Opening the Can Safely

Because fermentation continues inside the sealed can, surströmming builds significant internal pressure. The bulging can is not a sign that something has gone wrong; it’s expected. But it does mean opening requires some care. The standard practice is to puncture or open the can while it’s submerged in a bucket of water. This serves two purposes: it prevents the pressurized brine from spraying outward, and it contains some of the initial burst of odor. Some people instead tap the can gently and angle it upward at about 45 degrees before opening to control the spray.

Opening should always happen outdoors and well away from where you plan to eat. The initial wave of smell when the can first opens is far stronger than the smell of the fish once it’s been rinsed and plated. Many people rinse the fillets briefly in water before serving to reduce the surface odor further.

Why the Smell Doesn’t Stop People

Plenty of beloved foods around the world smell terrible to outsiders. Durian is banned from hotels across Southeast Asia. Époisses cheese has been reportedly barred from public transport in France. Natto, the Japanese fermented soybean, repels many first-timers with its slimy texture and ammonia notes. Surströmming fits into this same category of foods where an initial sensory barrier gives way to a flavor that people genuinely enjoy and crave.

For Swedes who eat it regularly, the smell registers differently.

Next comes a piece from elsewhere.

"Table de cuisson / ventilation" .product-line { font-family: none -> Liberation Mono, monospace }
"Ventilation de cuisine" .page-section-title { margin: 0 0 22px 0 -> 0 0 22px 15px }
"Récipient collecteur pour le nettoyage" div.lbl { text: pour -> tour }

Familiarity changes perception, and the context of a social gathering with good accompaniments reframes the experience entirely. There’s also an element of pride and fun in the ritual itself: the outdoor setting, the dramatic can opening, the reactions of newcomers trying it for the first time. Surströmming is as much a social event as it is a meal, and that shared experience is a big part of why it persists.

A Note on Baltic Herring and Contaminants

Baltic herring does carry higher levels of environmental contaminants, specifically dioxins and PCBs, than fish from cleaner waters. The European Union sets maximum contaminant levels for fish products, but Sweden and certain other Baltic states have a special exemption allowing them to sell fish that exceeds those EU limits domestically, as long as consumers are informed of the potential health risks. This means surströmming sold within Sweden may contain higher dioxin levels than would be permitted for export to other EU countries. For occasional consumption this is generally not a concern, but it’s worth knowing if you eat Baltic herring products regularly.